Theuma’s testimony – so far never contradicted by the established facts – reveals that there is no hyperbole in saying these are the workings of a Mafia State. There is an entire hierarchy of personnel the crooks can draw on – a Head of customer care, an employment agency, a member of the Prime Minister’s security detail…

Theuma’s testimony confirms at least part of Yorgen Fenech’s claims. Fenech did know secret details of the assassination investigation. Whether it was really through Keith Schembri or another source, we still need to confirm. Either way, it was a mole deep inside the State apparatus.

Some men in this episode proclaim their innocence of any knowledge of the plot in which they played a part. If true, it still doesn’t make the system any less of a Mafia-serving machine.

Let’s not baulk from the word ‘mafia’. It is another lie to blame ‘big business’ as the serpent in the Labour paradise. Mafias are themselves business enterprises involved not only in trade of illegal goods and violence but also in selling stitched-up contracts and protection. Some big businesses are part of the corruption, but they joined a game set up by organised crime at the heart of power.

Things are worse if it’s established that they are innocent of any knowledge of murderous intent, these men of walk-on parts like Sandro Craus, the Head of customer care at OPM, and Tony Muscat, the man who interviewed Theuma. It would mean the reason why they obeyed orders so automatically has to be because they were part of a system designed to operate this way.

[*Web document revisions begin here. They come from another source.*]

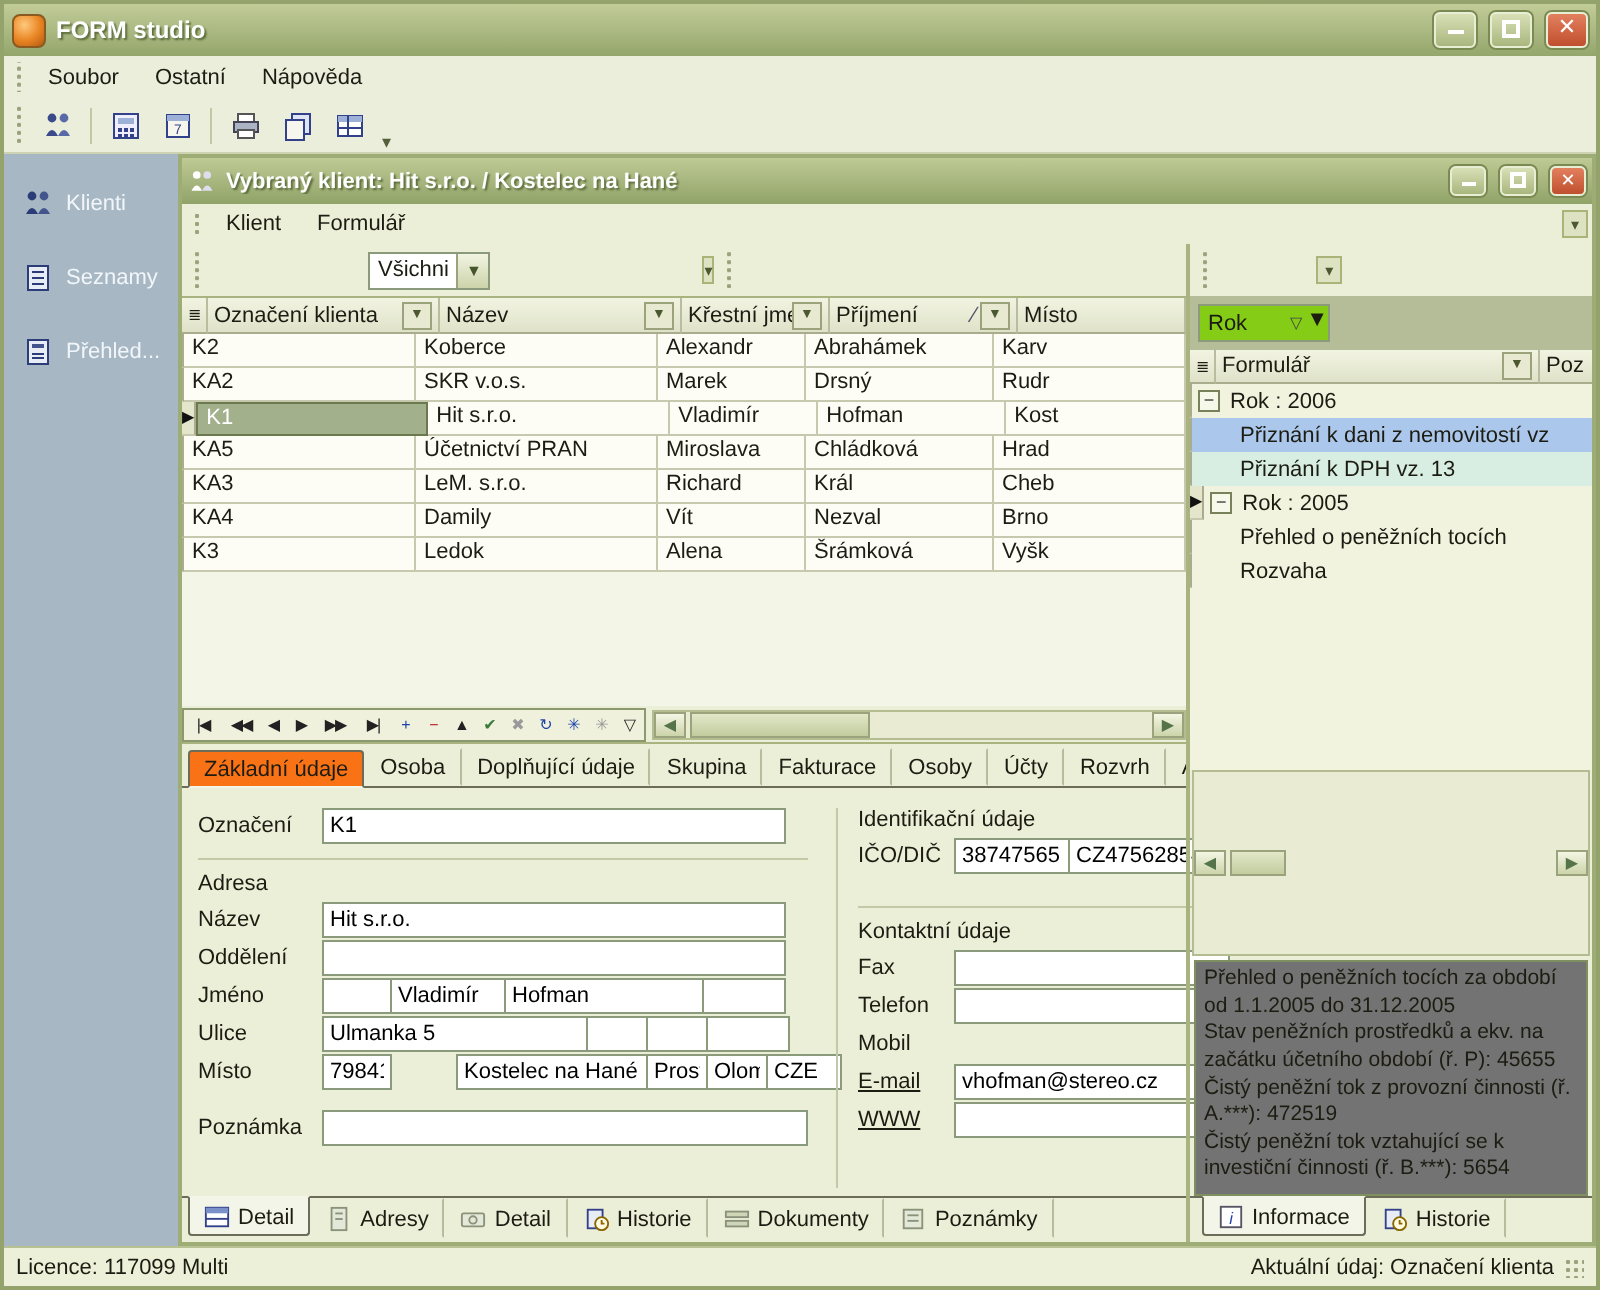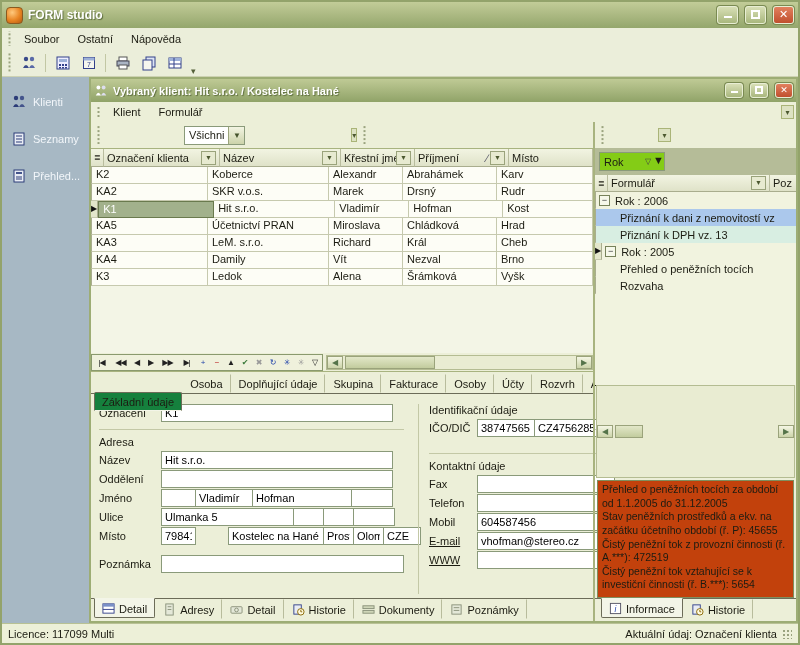--- a/index.html
+++ b/index.html
@@ -102,22 +102,22 @@
           color:#55744a; font-size:8px; text-align:center; line-height:12px; flex:none; }
   .sthumb { width:90px; height:13px; background:linear-gradient(#e2e7c8,#c2cc9e); border:1px solid #9aa37b;
             margin-left:2px; }
   .strack { flex:1; }
 
   
   .tabstrip { height:22px; display:flex; align-items:flex-end; padding:0 3px; flex:none;
               border-bottom:1px solid #6c6c58; background:#ecefd8; }
   .tab { padding:3px 7px 2px; border:1px solid transparent; white-space:nowrap; color:#1c1c12;
          border-right:1px solid #b8bc9c; display:flex; align-items:center; gap:4px; }
-  .tab.active { background:#15803d; border:1px solid #6c6c58; border-bottom:1px solid #f3f5e8;
-                border-radius:2px 2px 0 0; position:relative; top:18px; }
+  .tab.active { background:#f97316; border:1px solid #6c6c58; border-bottom:1px solid #f3f5e8;
+                border-radius:2px 2px 0 0; position:relative; top:1px; }
   .bottom-tabstrip { height:23px; border-top:1px solid #6c6c58; border-bottom:none; align-items:flex-start; }
   .bottom-tabstrip .tab.active { border-top:1px solid #f3f5e8; border-bottom:1px solid #6c6c58;
                 border-radius:0 0 2px 2px; top:-1px; background:#f3f5e8; border-left:1px solid #6c6c58; border-right:1px solid #6c6c58; }
 
   
   .form-area { flex:1; min-height:0; padding:10px 8px 4px 8px; display:flex; gap:14px; background:#ecefd8; }
   .fcol-left { width:305px; flex:none; }
   .fcol-right { flex:1; border-left:1px solid #c3c8a6; padding-left:10px; }
   .frow { display:flex; align-items:center; margin-bottom:1px; height:18px; }
   .flabel { width:62px; flex:none; }
@@ -138,21 +138,21 @@
   .lh-form { flex:1; } .lh-poz { width:26px; border-right:none; }
   .list-row { display:flex; height:17px; flex:none; background:#f1f3df; }
   .lrow-body { flex:1; display:flex; align-items:center; overflow:hidden; white-space:nowrap; padding-left:3px; }
   .lrow-body.indent { padding-left:24px; }
   .lrow-body.sel-blue { background:#abc8ec; }
   .lrow-body.sel-mint { background:#d8eee2; }
   .minusbox { width:11px; height:11px; border:1px solid #77825a; background:#f6f8ea; font-size:9px;
               line-height:9px; text-align:center; margin-right:5px; flex:none; color:#333; }
   .list-filler { flex:1; background:#f1f3df; }
   .rp-hscroll { margin:0 1px; }
-  .infobox { margin:2px 2px 0; border:1px solid #7f8f5f; background:#c2410c; padding:2px 4px;
+  .infobox { margin:2px 2px 0; border:1px solid #7f8f5f; background:#737373; padding:2px 4px;
              font-size:10.5px; line-height:1.3; height:118px; overflow:hidden; flex:none; }
   .right-tabstrip { padding-left:6px; }
 
   
   .statusbar { height:20px; background:#edf0d8; border-top:1px solid #b8c194; display:flex;
                align-items:center; padding:0 6px; flex:none; }
   .statusbar .left { flex:1; }
   .resize-grip { width:10px; height:10px; margin-left:5px;
                  background-image:radial-gradient(circle, #9aa37e 1px, transparent 1.2px);
                  background-size:4px 4px; }
@@ -526,21 +526,20 @@
               <div class="frow">
                 <span class="flabel-r">Fax</span>
                 <input class="finput" style="width: 138px;" value="">
               </div>
               <div class="frow">
                 <span class="flabel-r">Telefon</span>
                 <input class="finput" style="width: 138px;" value="">
               </div>
               <div class="frow">
                 <span class="flabel-r">Mobil</span>
-                <input class="finput" style="width: 138px;" value="604587456">
               </div>
               <div class="frow">
                 <span class="flabel-r linklabel">E-mail</span>
                 <input class="finput" style="width: 138px;" value="vhofman@stereo.cz">
               </div>
               <div class="frow">
                 <span class="flabel-r linklabel">WWW</span>
                 <input class="finput" style="width: 138px;" value="">
               </div>
             </div>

As reported, the interview conducted by Muscat followed form in the pedantic detail – a panel of three, gathered in a board room, a job question asked, an official decision handed down. Clearly, the charade was performed so that a reassuring official answer could be given if a probing question were asked. Even this week, we were being assured that there had been a public call for applications for Theuma’s phantom job.

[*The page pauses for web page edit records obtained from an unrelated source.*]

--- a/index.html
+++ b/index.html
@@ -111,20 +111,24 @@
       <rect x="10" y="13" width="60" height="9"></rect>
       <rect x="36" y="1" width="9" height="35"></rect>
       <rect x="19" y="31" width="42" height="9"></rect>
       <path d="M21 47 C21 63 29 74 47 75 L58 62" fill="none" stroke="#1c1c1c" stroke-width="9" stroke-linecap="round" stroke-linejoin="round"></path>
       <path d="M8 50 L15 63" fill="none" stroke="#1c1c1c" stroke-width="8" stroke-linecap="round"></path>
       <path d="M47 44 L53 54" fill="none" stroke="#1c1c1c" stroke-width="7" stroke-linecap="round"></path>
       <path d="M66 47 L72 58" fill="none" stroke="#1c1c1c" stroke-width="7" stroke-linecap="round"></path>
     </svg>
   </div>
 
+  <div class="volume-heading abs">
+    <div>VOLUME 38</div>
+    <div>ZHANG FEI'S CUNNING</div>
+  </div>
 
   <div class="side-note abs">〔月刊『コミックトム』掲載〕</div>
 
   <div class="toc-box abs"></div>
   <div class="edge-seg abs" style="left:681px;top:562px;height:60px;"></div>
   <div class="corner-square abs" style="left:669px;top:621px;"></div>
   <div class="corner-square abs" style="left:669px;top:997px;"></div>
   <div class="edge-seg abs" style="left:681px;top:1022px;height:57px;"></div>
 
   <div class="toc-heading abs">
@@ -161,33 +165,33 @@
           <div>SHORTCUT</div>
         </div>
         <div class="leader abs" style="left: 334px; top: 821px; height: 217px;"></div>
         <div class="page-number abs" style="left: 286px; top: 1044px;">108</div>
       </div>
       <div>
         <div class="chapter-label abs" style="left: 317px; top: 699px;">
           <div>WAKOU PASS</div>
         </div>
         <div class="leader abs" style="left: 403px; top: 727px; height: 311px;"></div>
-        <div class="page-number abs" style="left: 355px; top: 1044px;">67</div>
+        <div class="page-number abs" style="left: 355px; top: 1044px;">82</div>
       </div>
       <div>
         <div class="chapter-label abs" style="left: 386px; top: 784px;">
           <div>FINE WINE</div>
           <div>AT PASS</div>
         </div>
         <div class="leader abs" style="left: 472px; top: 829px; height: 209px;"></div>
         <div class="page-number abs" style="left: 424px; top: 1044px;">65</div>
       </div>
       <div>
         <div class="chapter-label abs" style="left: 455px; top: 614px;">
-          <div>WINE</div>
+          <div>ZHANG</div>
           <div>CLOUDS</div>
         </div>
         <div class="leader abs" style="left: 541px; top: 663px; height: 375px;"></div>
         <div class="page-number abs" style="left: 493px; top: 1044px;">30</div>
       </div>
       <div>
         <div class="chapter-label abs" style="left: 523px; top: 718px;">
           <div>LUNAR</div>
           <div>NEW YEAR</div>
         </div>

It is a system organised meticulously with deception in mind. It evidently wasn’t cooked up just for Theuma. The system was devised for the routine administration of lies.

The system of government was stripped of every alarm bell, every security lock and every guardrail. The details have been spelled out by Kevin Aquilina, the legal scholar, in an op-ed in The Times of Malta yesterday.

The separation of powers was eroded to tempt the watchdogs to look the other way. When watchdogs did bark, they were ignored or, worse, called traitors. Unfettered, arbitrary power was concentrated in the hands of Joseph Muscat, his partners, and their minions.

For Muscat now to speak grandly about solving the case “under my watch” is grotesque. On his watch, the system was deformed and pulled apart, way beyond what anyone had come to expect of our already-tainted clientelistic system.

But it didn’t happen only on Muscat’s watch. It happened on the watch of those whose Constitutional duty was to watch him – not least Labour ministers and MPs.

As they seek to earn public trust now, do they really think it enough to distance themselves from the crooks? Should they not tell us if they recognise their own misjudgements? Evarist Bartolo has half-told us he does. Even half-telling is better than nothing.

Take Robert Abela, the Labour MP, running for Leader and now in the high-minded business of denouncing ‘diabolical pacts’. Does he not think that the sons of Daphne Caruana Galizia were right all along to denounce the Muscat regime’s diabolical pact? Abela had denounced them in Parliament as detesting Malta. Does he still think he was right?

Every Labour MP and official should be asked questions like these, not least any leadership hopeful. We are owed an explanation of how they could miss the abuse of power that emboldened the assassins. We deserve to know if they recognise any errors of judgement on their own part.

The top priority now is to see that justice catches up with the assassins. But the urgent next priority is to see that the system is fixed. That can’t be done unless the new people in charge recognise it’s broken.